Erythroxylum novogranatense
Eines meiner absoluten Lieblingsbücher ist Wade Davis‘ One River: Erkundungen und Entdeckungen im Amazonas-Regenwald. Es ist voll von erschütternden Abenteuern, Heldentaten im Namen der Wissenschaft und einem tiefen Respekt für das traditionelle botanische Wissen der Indianer, das von dem legendären Richard Evans Schultes und seinen Schützlingen Timothy Plowman und Davis selbst erforscht wurde. Was? Sie haben es noch nicht gelesen?

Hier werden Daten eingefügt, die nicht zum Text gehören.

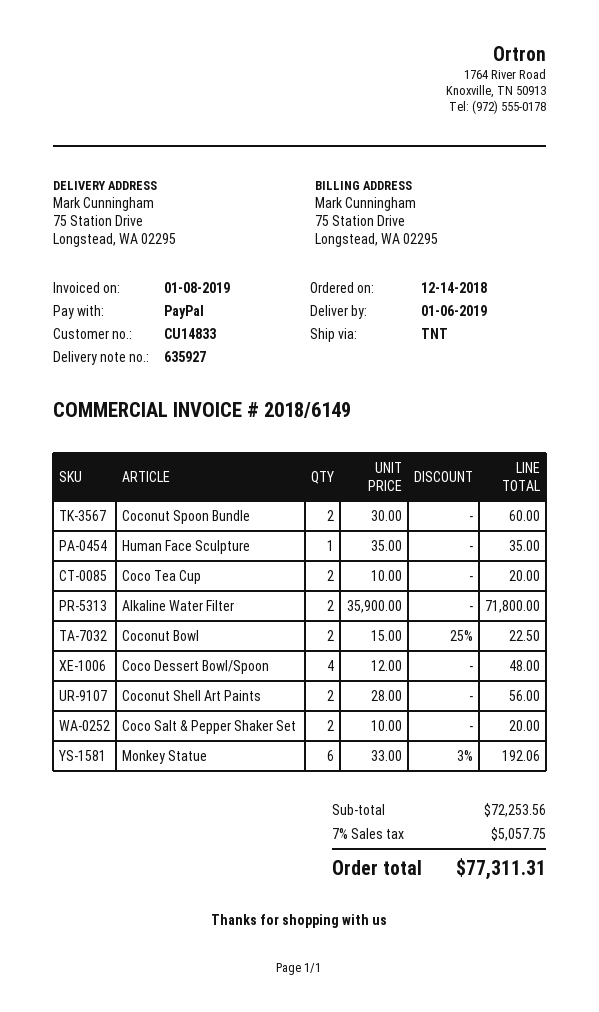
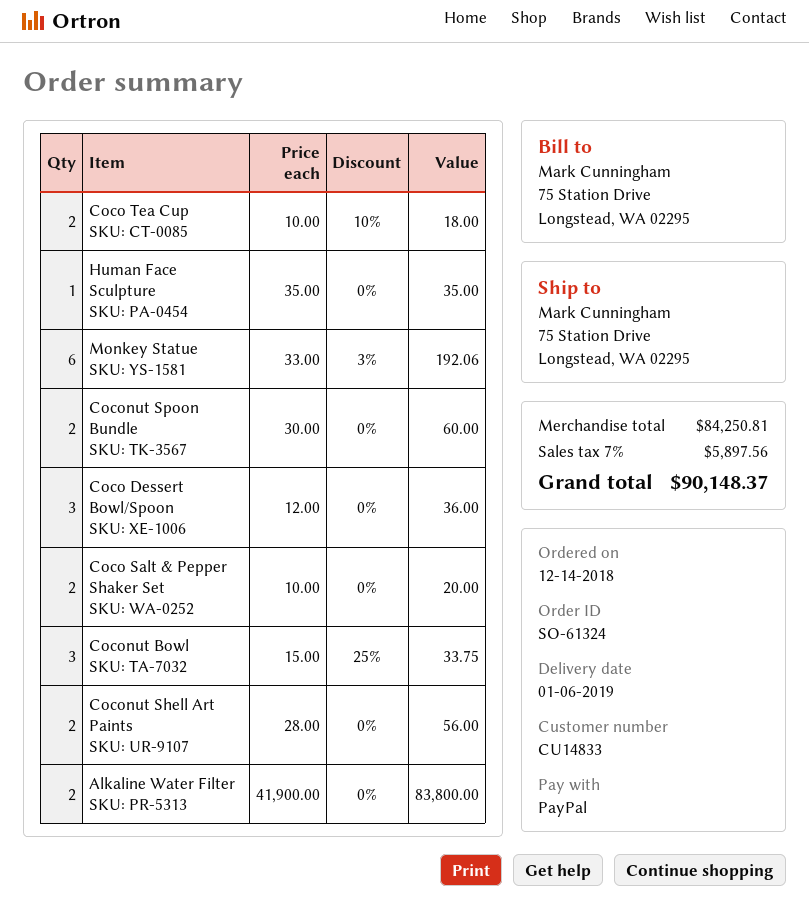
Coco Tea Cup: 2 x 10.00 = 20.00 -> 2 x 10.00 - 10% = 18.00
Alkaline Water Filter: 2 x 35900.00 = 71800.00 -> 2 x 41900.00 = 83800.00
Coconut Bowl: 2 x 15.00 - 25% = 22.50 -> 3 x 15.00 - 25% = 33.75
Coco Dessert Bowl/Spoon: 4 x 12.00 = 48.00 -> 3 x 12.00 = 36.00
subtotal: 72253.56 -> 84250.81
tax: 7% = 5057.75 -> 7% = 5897.56
total: 77311.31 -> 90148.37

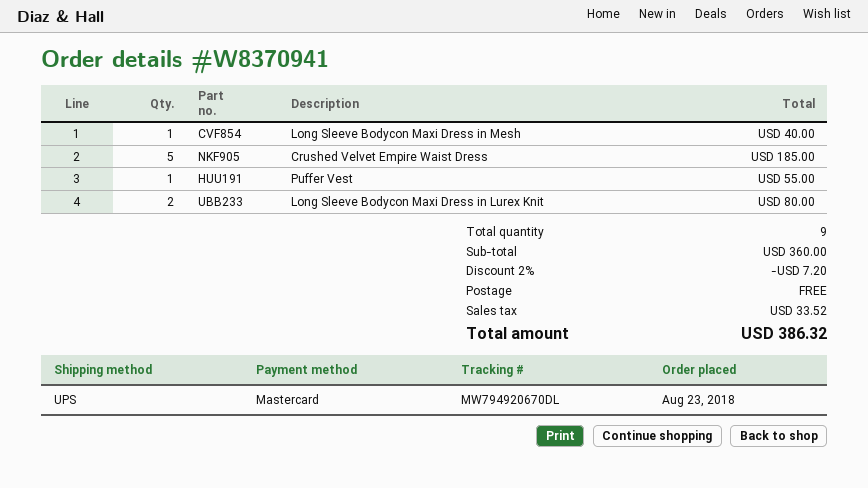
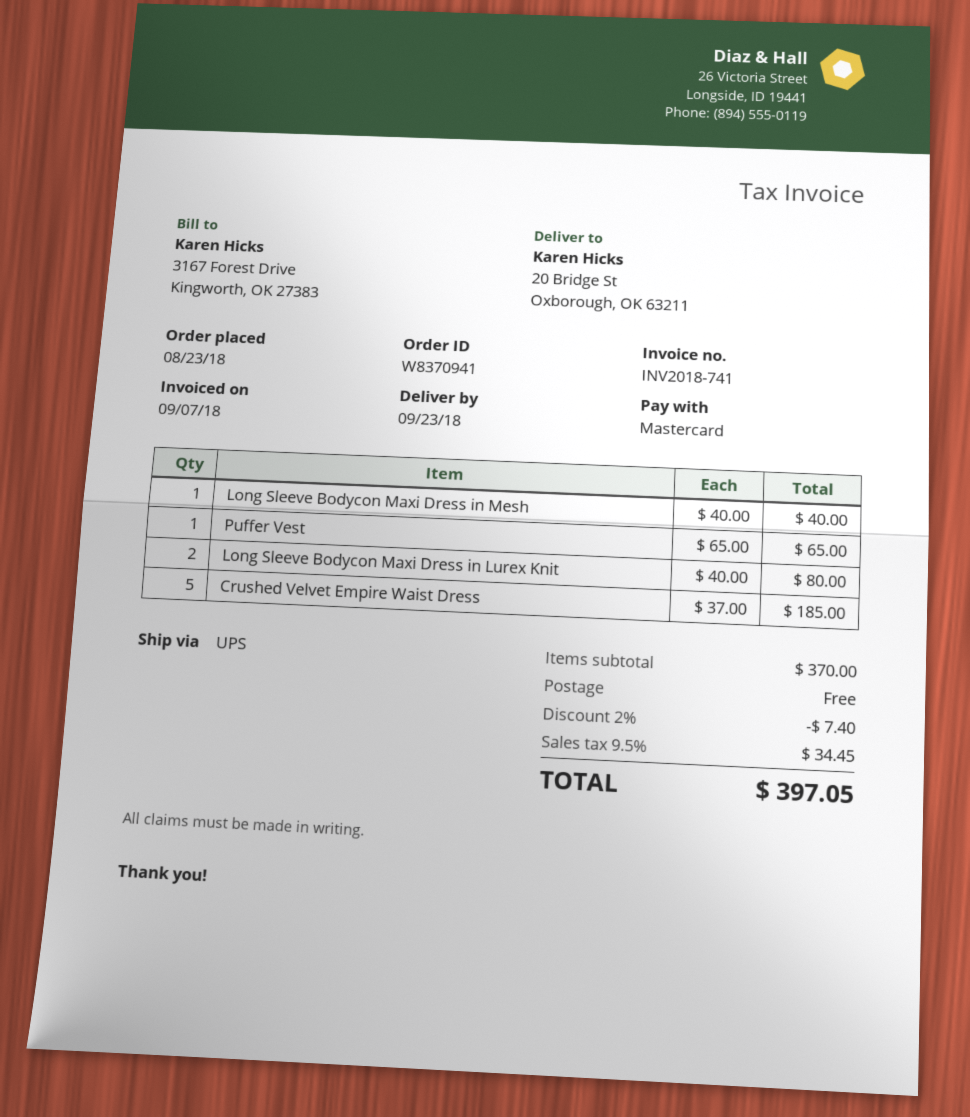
Puffer Vest: 1 for 55.00 -> 1 for 65.00
subtotal: 360.00 -> 370.00
discount: 2% = 7.20 -> 2% = 7.40
tax: 33.52 -> 34.45
total: 386.32 -> 397.05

Wade Davis schreibt mit beispielhafter Eloquenz über die Bedeutung von Erythroxylum novogranatense für die indigenen Gruppen, die im heutigen Kolumbien leben: „Dies war das Koka der Muisca- und Quimbaya-Goldschmiede des dreizehnten Jahrhunderts, die Stimulanz des unbekannten Volkes, das 1.500 Jahre vor Kolumbus die monolithischen Jaguarstatuen und massiven Gräber in San Agustín im Süden Kolumbiens schnitzte…“
Er fährt fort, indem er die außerordentliche kulturelle Bedeutung dieser Pflanze hervorhebt: „In den Anden bedeutet Koka zu konsumieren, Runa Kuna zu sein, vom Volk zu sein, und das Kauen der heiligen Blätter ist der reinste Ausdruck des indigenen Lebens. Nimmt man den Zugang zu Koka weg, so zerstört man den Geist des Volkes […]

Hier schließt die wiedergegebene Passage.